Check each line of the data below for the word "urdu", then extract the ones that have it.

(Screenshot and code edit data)
· · · · ·
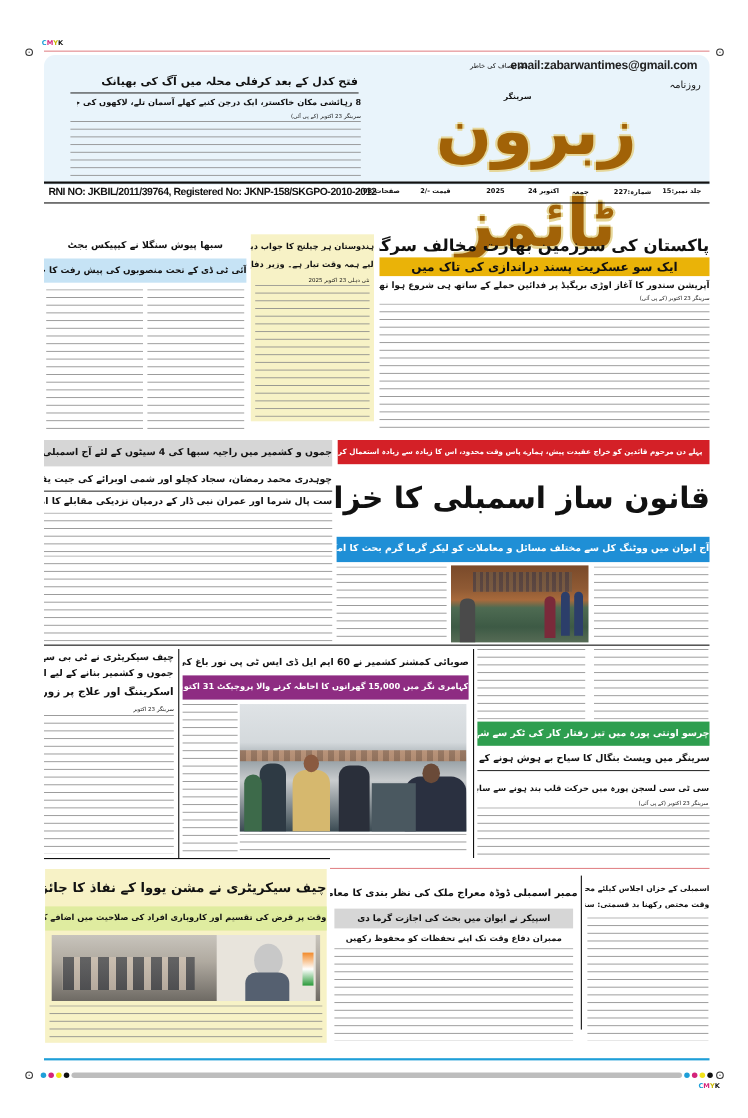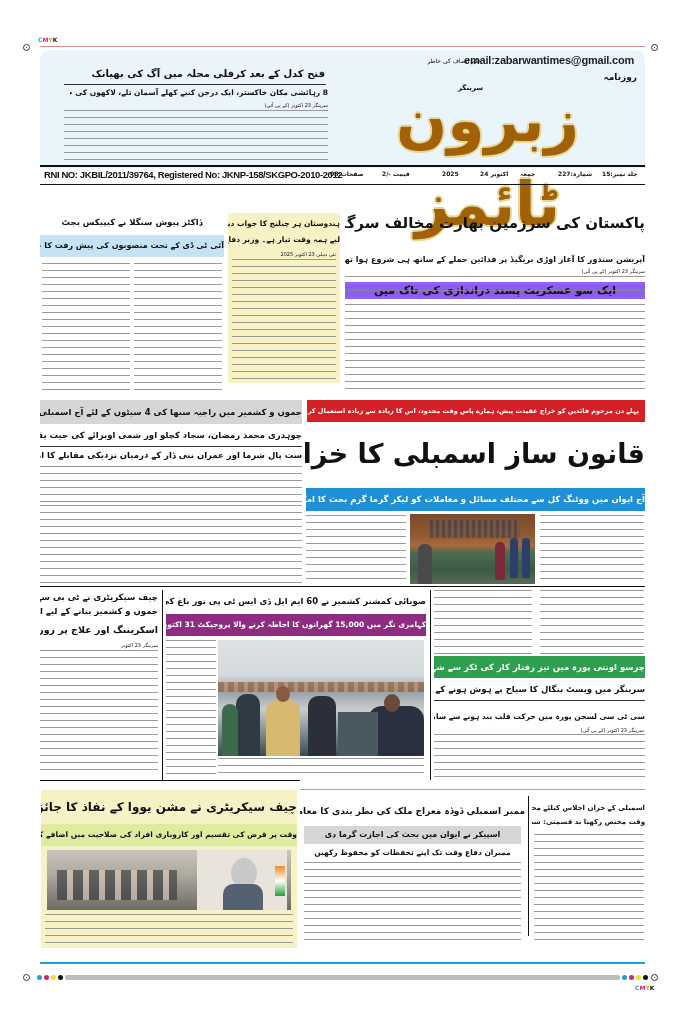--- a/index.html
+++ b/index.html
@@ -33,7 +33,7 @@
 <div class="abs" style="left:40px;top:50px;width:605px;height:118px;background:#e9f4fb;border-radius:10px 10px 0 0;">
   <div class="abs" style="left:424px;top:4px;font-family:'Liberation Sans',sans-serif;font-size:11px;font-weight:bold;color:#222;letter-spacing:-0.2px;">email:zabarwantimes@gmail.com</div>
   <div class="abs rtl" style="left:340px;top:7px;width:100px;font-size:6px;">قلم انصاف کی خاطر</div>
-  <div class="abs rtl" style="right:8px;top:22px;font-size:9px;font-weight:bold;">روزنامہ</div>
+  <div class="abs rtl" style="right:8px;top:22px;font-size:9px;font-weight:normal;">روزنامہ</div>
 
   <div class="abs" style="left:300px;top:24px;width:295px;height:92px;">
     <div class="abs" style="left:0;top:4px;width:295px;direction:rtl;text-align:center;font-size:60px;font-weight:bold;color:#a16207;letter-spacing:-3px;text-shadow:2px 0 0 #e6d79a,-2px 0 0 #e6d79a,0 2px 0 #e6d79a,0 -2px 0 #e6d79a;line-height:84px;">زبرون ٹائمز</div>

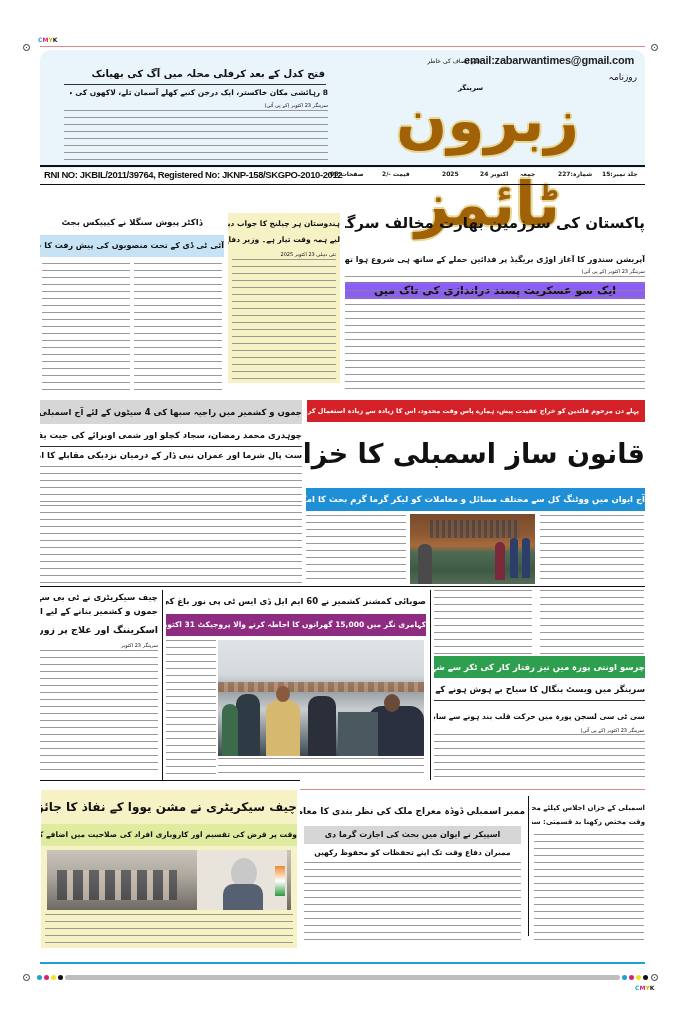--- a/index.html
+++ b/index.html
@@ -80,7 +80,7 @@
 </div>
 
 <div class="abs" style="left:40px;top:213px;width:184px;height:180px;">
-  <div class="hd urdu" style="position:absolute;left:0;top:4px;width:184px;font-size:8.5px;">ڈاکٹر پیوش سنگلا نے کیپیکس بجٹ</div>
+  <div class="hd urdu" style="position:absolute;left:0;top:4px;width:184px;font-size:8.5px;">سبھا پیوش سنگلا نے کیپیکس بجٹ</div>
   <div class="abs" style="left:0;top:22px;width:184px;height:22px;background:#c6e3f5;">
     <div class="hd urdu" style="font-size:8px;line-height:22px;">آئی ٹی ڈی کے تحت منصوبوں کی پیش رفت کا جائزہ لیا</div>
   </div>

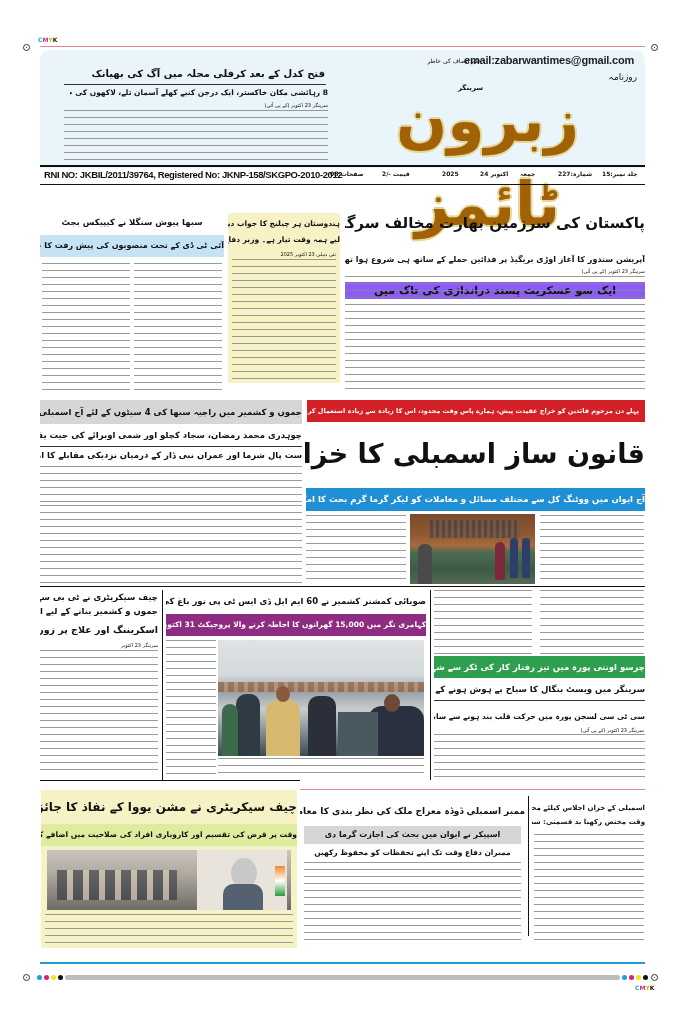--- a/index.html
+++ b/index.html
@@ -64,7 +64,7 @@
 
 <div class="abs" style="left:345px;top:212px;width:300px;height:180px;">
   <div class="hd urdu" style="position:absolute;left:0;top:0;width:300px;font-size:15px;line-height:22px;">پاکستان کی سرزمین بھارت مخالف سرگرمیوں کے لئے استعمال</div>
-  <div class="abs" style="left:0;top:22px;width:300px;height:17px;background:#8b5cf6;margin-top:48px;">
+  <div class="abs" style="left:0;top:22px;width:300px;height:17px;background:#eab308;">
     <div class="hd urdu" style="font-size:11px;line-height:17px;">ایک سو عسکریت پسند دراندازی کی تاک میں</div>
   </div>
   <div class="hd urdu" style="position:absolute;left:0;top:42px;width:300px;font-size:8px;line-height:12px;">آپریشن سندور کا آغاز اوڑی بریگیڈ پر فدائین حملے کے ساتھ ہی شروع ہوا تھا / فوجی سربراہ</div>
· · · · ·
◆ **RESPONSE**
-  <div class="hd urdu" style="position:absolute;left:0;top:4px;width:184px;font-size:8.5px;">ڈاکٹر پیوش سنگلا نے کیپیکس بجٹ</div>
+  <div class="hd urdu" style="position:absolute;left:0;top:4px;width:184px;font-size:8.5px;">سبھا پیوش سنگلا نے کیپیکس بجٹ</div>
     <div class="hd urdu" style="font-size:8px;line-height:22px;">آئی ٹی ڈی کے تحت منصوبوں کی پیش رفت کا جائزہ لیا</div>
   <div class="hd urdu" style="position:absolute;left:0;top:0;width:300px;font-size:15px;line-height:22px;">پاکستان کی سرزمین بھارت مخالف سرگرمیوں کے لئے استعمال</div>
     <div class="hd urdu" style="font-size:11px;line-height:17px;">ایک سو عسکریت پسند دراندازی کی تاک میں</div>
   <div class="hd urdu" style="position:absolute;left:0;top:42px;width:300px;font-size:8px;line-height:12px;">آپریشن سندور کا آغاز اوڑی بریگیڈ پر فدائین حملے کے ساتھ ہی شروع ہوا تھا / فوجی سربراہ</div>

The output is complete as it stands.